═══ Data shown

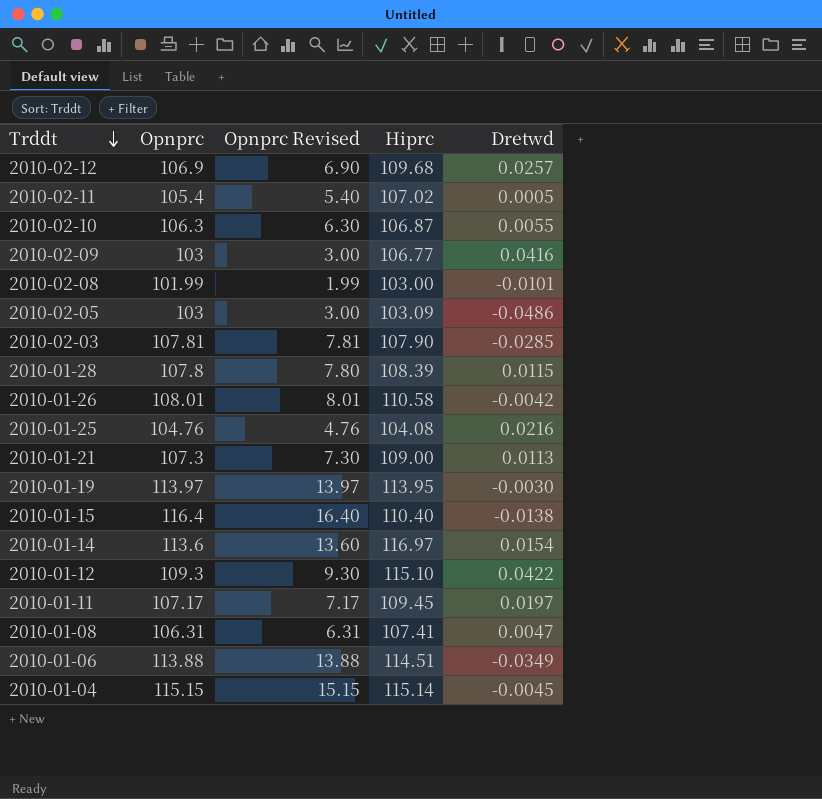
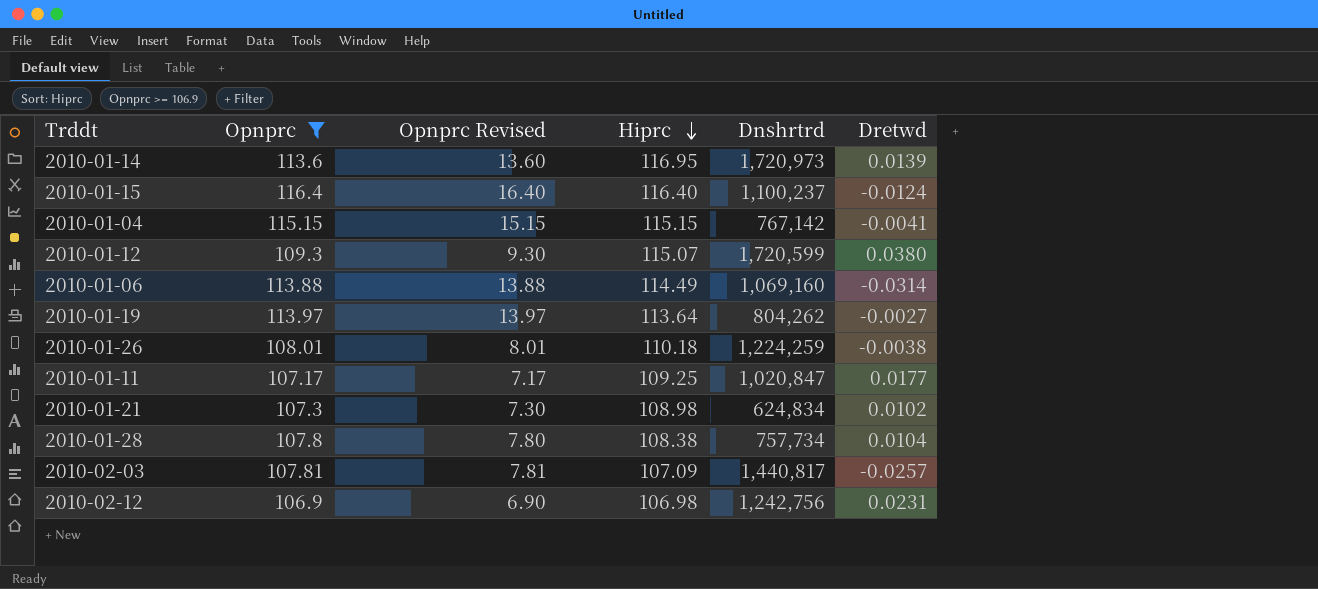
filter: none -> Opnprc >= 106.9
row order: Trddt descending -> Hiprc descending
column Dnshrtrd | position: none -> 5
2010-01-14 | Hiprc: 116.97 -> 116.95
2010-01-14 | Dretwd: 0.0154 -> 0.0139
2010-01-15 | Hiprc: 110.40 -> 116.40
2010-01-15 | Dretwd: -0.0138 -> -0.0124
2010-01-04 | Hiprc: 115.14 -> 115.15
2010-01-04 | Dretwd: -0.0045 -> -0.0041
2010-01-12 | Hiprc: 115.10 -> 115.07
2010-01-12 | Dretwd: 0.0422 -> 0.0380
2010-01-06 | Hiprc: 114.51 -> 114.49
2010-01-06 | Dretwd: -0.0349 -> -0.0314
2010-01-19 | Hiprc: 113.95 -> 113.64
2010-01-19 | Dretwd: -0.0030 -> -0.0027
2010-01-26 | Hiprc: 110.58 -> 110.18
2010-01-26 | Dretwd: -0.0042 -> -0.0038
2010-01-11 | Hiprc: 109.45 -> 109.25
2010-01-11 | Dretwd: 0.0197 -> 0.0177
2010-01-21 | Hiprc: 109.00 -> 108.98
2010-01-21 | Dretwd: 0.0113 -> 0.0102
2010-01-28 | Hiprc: 108.39 -> 108.38
2010-01-28 | Dretwd: 0.0115 -> 0.0104
2010-02-03 | Hiprc: 107.90 -> 107.09
2010-02-03 | Dretwd: -0.0285 -> -0.0257
2010-02-12 | Hiprc: 109.68 -> 106.98
2010-02-12 | Dretwd: 0.0257 -> 0.0231

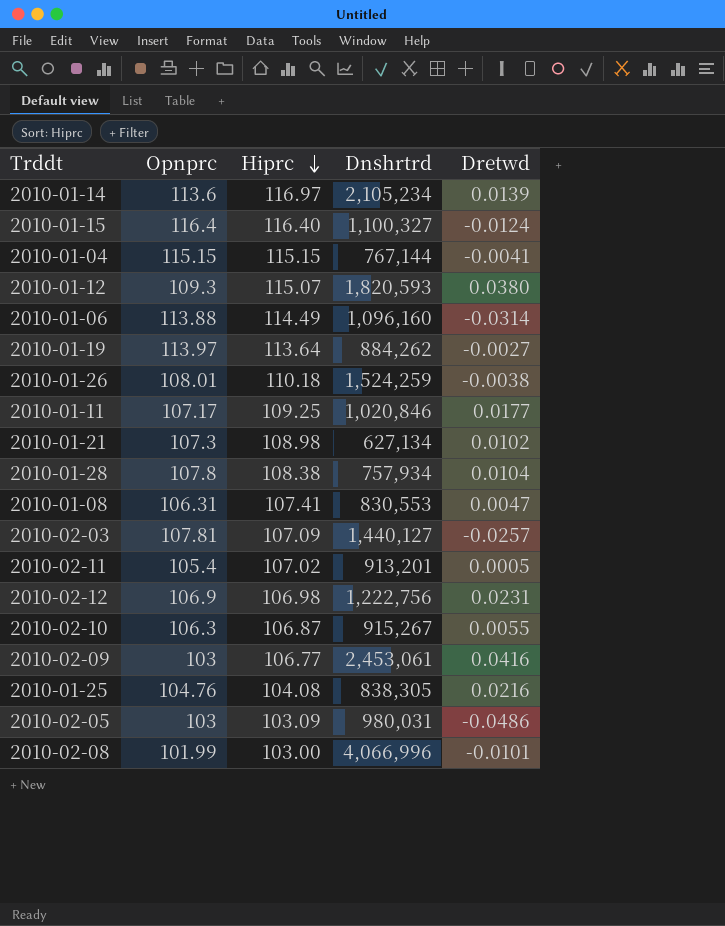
filter: Opnprc >= 106.9 -> none
column Opnprc Revised | formula: [Opnprc] - 100 -> none
2010-01-14 | Hiprc: 116.95 -> 116.97
2010-01-14 | Dnshrtrd: 1,720,973 -> 2,105,234
2010-01-15 | Dnshrtrd: 1,100,237 -> 1,100,327
2010-01-04 | Dnshrtrd: 767,142 -> 767,144
2010-01-12 | Dnshrtrd: 1,720,599 -> 1,820,593
2010-01-06 | Dnshrtrd: 1,069,160 -> 1,096,160
2010-01-19 | Dnshrtrd: 804,262 -> 884,262
2010-01-26 | Dnshrtrd: 1,224,259 -> 1,524,259
2010-01-11 | Dnshrtrd: 1,020,847 -> 1,020,846
2010-01-21 | Dnshrtrd: 624,834 -> 627,134
2010-01-28 | Dnshrtrd: 757,734 -> 757,934
2010-02-03 | Dnshrtrd: 1,440,817 -> 1,440,127
2010-02-12 | Dnshrtrd: 1,242,756 -> 1,222,756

══════

Exercise prompt: Across all the lines above, repeat the wording exactly and omit the pictures.

Result:
filter: none -> Opnprc >= 106.9
row order: Trddt descending -> Hiprc descending
column Dnshrtrd | position: none -> 5
2010-01-14 | Hiprc: 116.97 -> 116.95
2010-01-14 | Dretwd: 0.0154 -> 0.0139
2010-01-15 | Hiprc: 110.40 -> 116.40
2010-01-15 | Dretwd: -0.0138 -> -0.0124
2010-01-04 | Hiprc: 115.14 -> 115.15
2010-01-04 | Dretwd: -0.0045 -> -0.0041
2010-01-12 | Hiprc: 115.10 -> 115.07
2010-01-12 | Dretwd: 0.0422 -> 0.0380
2010-01-06 | Hiprc: 114.51 -> 114.49
2010-01-06 | Dretwd: -0.0349 -> -0.0314
2010-01-19 | Hiprc: 113.95 -> 113.64
2010-01-19 | Dretwd: -0.0030 -> -0.0027
2010-01-26 | Hiprc: 110.58 -> 110.18
2010-01-26 | Dretwd: -0.0042 -> -0.0038
2010-01-11 | Hiprc: 109.45 -> 109.25
2010-01-11 | Dretwd: 0.0197 -> 0.0177
2010-01-21 | Hiprc: 109.00 -> 108.98
2010-01-21 | Dretwd: 0.0113 -> 0.0102
2010-01-28 | Hiprc: 108.39 -> 108.38
2010-01-28 | Dretwd: 0.0115 -> 0.0104
2010-02-03 | Hiprc: 107.90 -> 107.09
2010-02-03 | Dretwd: -0.0285 -> -0.0257
2010-02-12 | Hiprc: 109.68 -> 106.98
2010-02-12 | Dretwd: 0.0257 -> 0.0231

filter: Opnprc >= 106.9 -> none
column Opnprc Revised | formula: [Opnprc] - 100 -> none
2010-01-14 | Hiprc: 116.95 -> 116.97
2010-01-14 | Dnshrtrd: 1,720,973 -> 2,105,234
2010-01-15 | Dnshrtrd: 1,100,237 -> 1,100,327
2010-01-04 | Dnshrtrd: 767,142 -> 767,144
2010-01-12 | Dnshrtrd: 1,720,599 -> 1,820,593
2010-01-06 | Dnshrtrd: 1,069,160 -> 1,096,160
2010-01-19 | Dnshrtrd: 804,262 -> 884,262
2010-01-26 | Dnshrtrd: 1,224,259 -> 1,524,259
2010-01-11 | Dnshrtrd: 1,020,847 -> 1,020,846
2010-01-21 | Dnshrtrd: 624,834 -> 627,134
2010-01-28 | Dnshrtrd: 757,734 -> 757,934
2010-02-03 | Dnshrtrd: 1,440,817 -> 1,440,127
2010-02-12 | Dnshrtrd: 1,242,756 -> 1,222,756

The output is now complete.